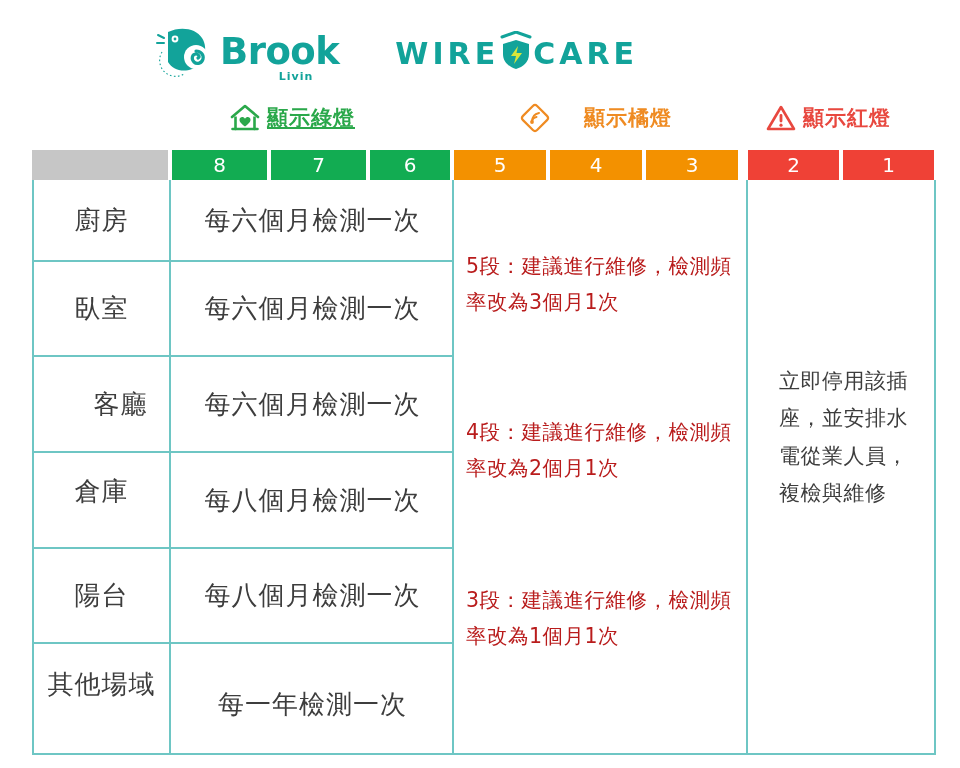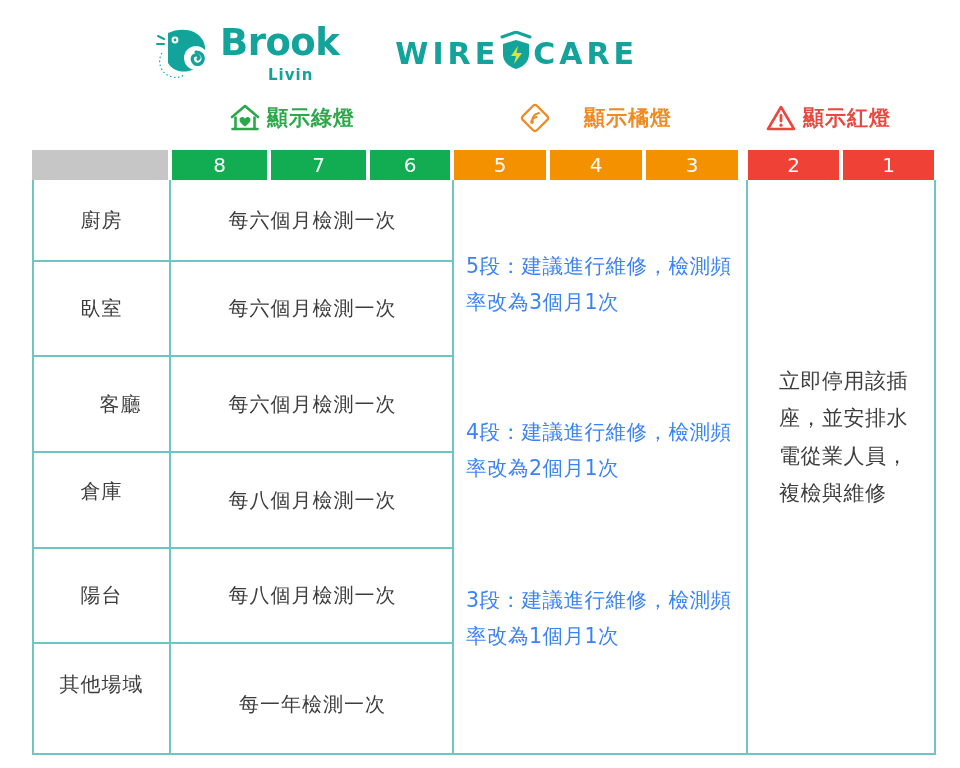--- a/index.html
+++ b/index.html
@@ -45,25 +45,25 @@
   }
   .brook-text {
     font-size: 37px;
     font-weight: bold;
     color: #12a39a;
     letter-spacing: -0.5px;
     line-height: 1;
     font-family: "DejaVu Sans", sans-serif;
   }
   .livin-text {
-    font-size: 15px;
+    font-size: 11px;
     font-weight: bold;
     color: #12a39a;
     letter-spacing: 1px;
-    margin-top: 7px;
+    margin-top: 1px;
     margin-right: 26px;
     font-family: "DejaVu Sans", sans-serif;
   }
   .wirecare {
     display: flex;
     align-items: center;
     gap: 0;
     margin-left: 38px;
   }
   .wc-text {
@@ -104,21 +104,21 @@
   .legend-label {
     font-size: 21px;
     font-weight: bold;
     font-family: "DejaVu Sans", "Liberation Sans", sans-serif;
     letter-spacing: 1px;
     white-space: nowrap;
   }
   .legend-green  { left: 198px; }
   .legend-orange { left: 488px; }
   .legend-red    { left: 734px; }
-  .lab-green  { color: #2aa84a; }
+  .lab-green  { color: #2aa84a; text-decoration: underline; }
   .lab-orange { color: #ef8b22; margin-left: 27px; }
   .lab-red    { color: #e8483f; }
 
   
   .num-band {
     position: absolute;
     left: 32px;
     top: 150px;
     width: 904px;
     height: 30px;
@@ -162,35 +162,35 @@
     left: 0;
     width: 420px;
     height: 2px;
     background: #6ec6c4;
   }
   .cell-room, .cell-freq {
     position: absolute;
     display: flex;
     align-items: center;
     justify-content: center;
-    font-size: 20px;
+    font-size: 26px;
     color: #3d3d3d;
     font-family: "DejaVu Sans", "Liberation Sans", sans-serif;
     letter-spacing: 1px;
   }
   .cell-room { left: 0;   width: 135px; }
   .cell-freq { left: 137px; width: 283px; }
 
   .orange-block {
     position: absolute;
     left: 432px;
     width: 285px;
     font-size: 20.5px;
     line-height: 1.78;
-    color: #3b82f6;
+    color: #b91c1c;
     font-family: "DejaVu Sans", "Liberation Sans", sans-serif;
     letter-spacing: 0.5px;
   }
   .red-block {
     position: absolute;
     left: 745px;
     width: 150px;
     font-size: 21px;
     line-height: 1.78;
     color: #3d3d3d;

————

▶ **WHAT IS BEING ASKED**: Repeat the listing word for word, and skip every picture it contains.

▶ **EXERCISE RESPONSE**:
--- a/index.html
+++ b/index.html
@@ -45,25 +45,25 @@
   }
   .brook-text {
     font-size: 37px;
     font-weight: bold;
     color: #12a39a;
     letter-spacing: -0.5px;
     line-height: 1;
     font-family: "DejaVu Sans", sans-serif;
   }
   .livin-text {
-    font-size: 15px;
+    font-size: 11px;
     font-weight: bold;
     color: #12a39a;
     letter-spacing: 1px;
-    margin-top: 7px;
+    margin-top: 1px;
     margin-right: 26px;
     font-family: "DejaVu Sans", sans-serif;
   }
   .wirecare {
     display: flex;
     align-items: center;
     gap: 0;
     margin-left: 38px;
   }
   .wc-text {
@@ -104,21 +104,21 @@
   .legend-label {
     font-size: 21px;
     font-weight: bold;
     font-family: "DejaVu Sans", "Liberation Sans", sans-serif;
     letter-spacing: 1px;
     white-space: nowrap;
   }
   .legend-green  { left: 198px; }
   .legend-orange { left: 488px; }
   .legend-red    { left: 734px; }
-  .lab-green  { color: #2aa84a; }
+  .lab-green  { color: #2aa84a; text-decoration: underline; }
   .lab-orange { color: #ef8b22; margin-left: 27px; }
   .lab-red    { color: #e8483f; }
 
   
   .num-band {
     position: absolute;
     left: 32px;
     top: 150px;
     width: 904px;
     height: 30px;
@@ -162,35 +162,35 @@
     left: 0;
     width: 420px;
     height: 2px;
     background: #6ec6c4;
   }
   .cell-room, .cell-freq {
     position: absolute;
     display: flex;
     align-items: center;
     justify-content: center;
-    font-size: 20px;
+    font-size: 26px;
     color: #3d3d3d;
     font-family: "DejaVu Sans", "Liberation Sans", sans-serif;
     letter-spacing: 1px;
   }
   .cell-room { left: 0;   width: 135px; }
   .cell-freq { left: 137px; width: 283px; }
 
   .orange-block {
     position: absolute;
     left: 432px;
     width: 285px;
     font-size: 20.5px;
     line-height: 1.78;
-    color: #3b82f6;
+    color: #b91c1c;
     font-family: "DejaVu Sans", "Liberation Sans", sans-serif;
     letter-spacing: 0.5px;
   }
   .red-block {
     position: absolute;
     left: 745px;
     width: 150px;
     font-size: 21px;
     line-height: 1.78;
     color: #3d3d3d;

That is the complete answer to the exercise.